## [The task]
Among the entries below, tally the lines that include "daeguartfair", and give the number alone.

[Front-end code change data]
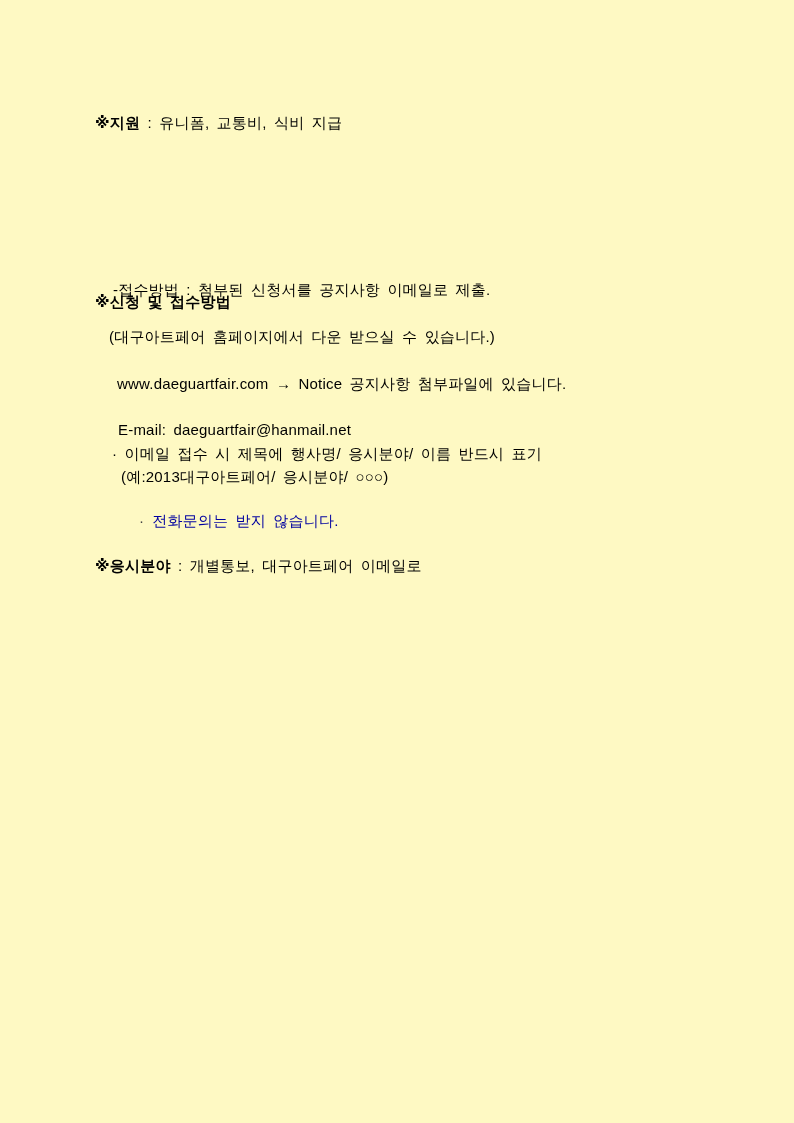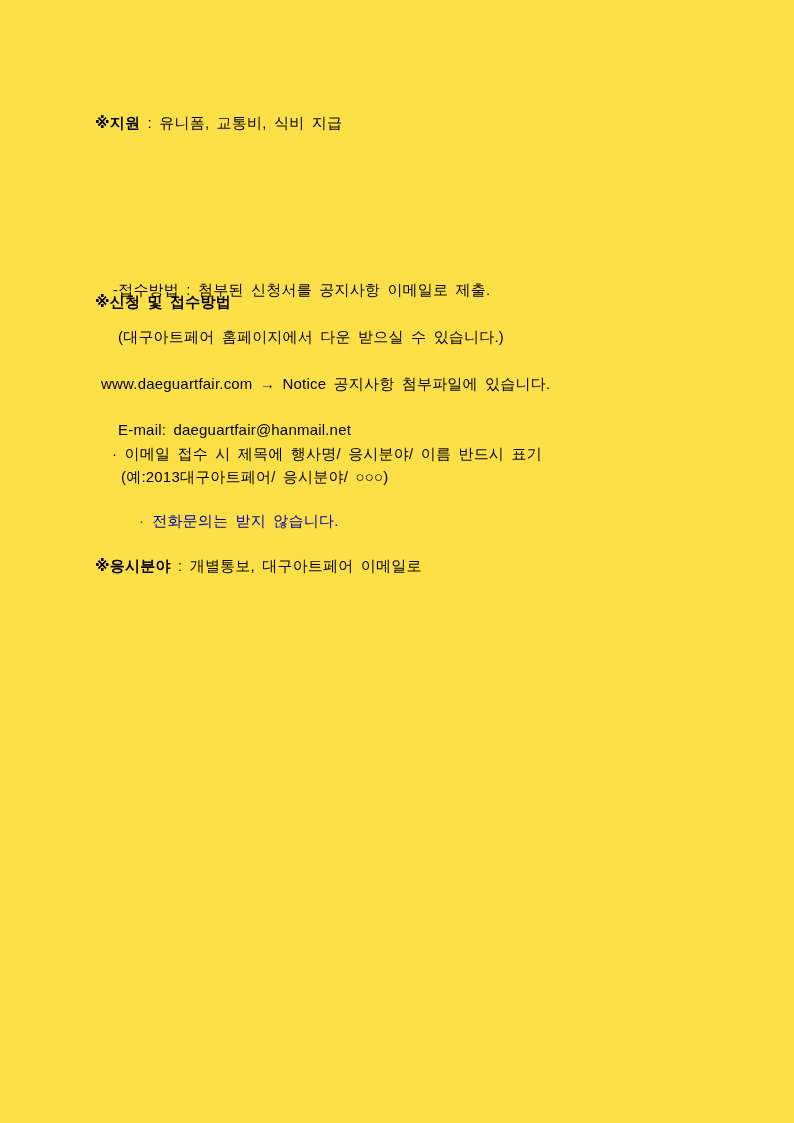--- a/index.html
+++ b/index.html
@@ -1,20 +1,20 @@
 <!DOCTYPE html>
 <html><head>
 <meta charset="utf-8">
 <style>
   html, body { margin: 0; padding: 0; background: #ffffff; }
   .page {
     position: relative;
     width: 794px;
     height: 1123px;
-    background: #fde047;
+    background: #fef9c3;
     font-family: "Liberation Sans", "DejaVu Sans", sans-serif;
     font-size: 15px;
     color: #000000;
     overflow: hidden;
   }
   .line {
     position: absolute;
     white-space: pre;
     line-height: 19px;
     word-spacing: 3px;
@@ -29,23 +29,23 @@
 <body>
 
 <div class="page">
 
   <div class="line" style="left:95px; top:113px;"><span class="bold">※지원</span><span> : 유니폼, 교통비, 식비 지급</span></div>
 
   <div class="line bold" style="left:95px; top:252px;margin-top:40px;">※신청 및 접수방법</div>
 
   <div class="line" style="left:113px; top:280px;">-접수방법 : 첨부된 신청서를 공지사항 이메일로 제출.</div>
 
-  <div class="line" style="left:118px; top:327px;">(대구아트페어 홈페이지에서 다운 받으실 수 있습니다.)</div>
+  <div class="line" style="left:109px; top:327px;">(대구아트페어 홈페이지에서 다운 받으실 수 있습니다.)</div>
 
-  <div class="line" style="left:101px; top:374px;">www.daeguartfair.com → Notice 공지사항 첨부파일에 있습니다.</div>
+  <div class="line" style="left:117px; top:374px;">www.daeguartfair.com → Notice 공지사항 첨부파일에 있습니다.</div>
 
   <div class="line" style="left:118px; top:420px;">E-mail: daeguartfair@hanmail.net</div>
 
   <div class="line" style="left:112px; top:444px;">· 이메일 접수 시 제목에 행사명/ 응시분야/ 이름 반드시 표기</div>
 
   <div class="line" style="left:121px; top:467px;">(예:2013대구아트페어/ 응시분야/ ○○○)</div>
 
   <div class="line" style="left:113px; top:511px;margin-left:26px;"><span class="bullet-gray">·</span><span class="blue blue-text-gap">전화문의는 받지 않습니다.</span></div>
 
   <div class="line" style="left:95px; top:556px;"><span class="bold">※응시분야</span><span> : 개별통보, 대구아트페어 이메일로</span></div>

## [Solved exercise]
3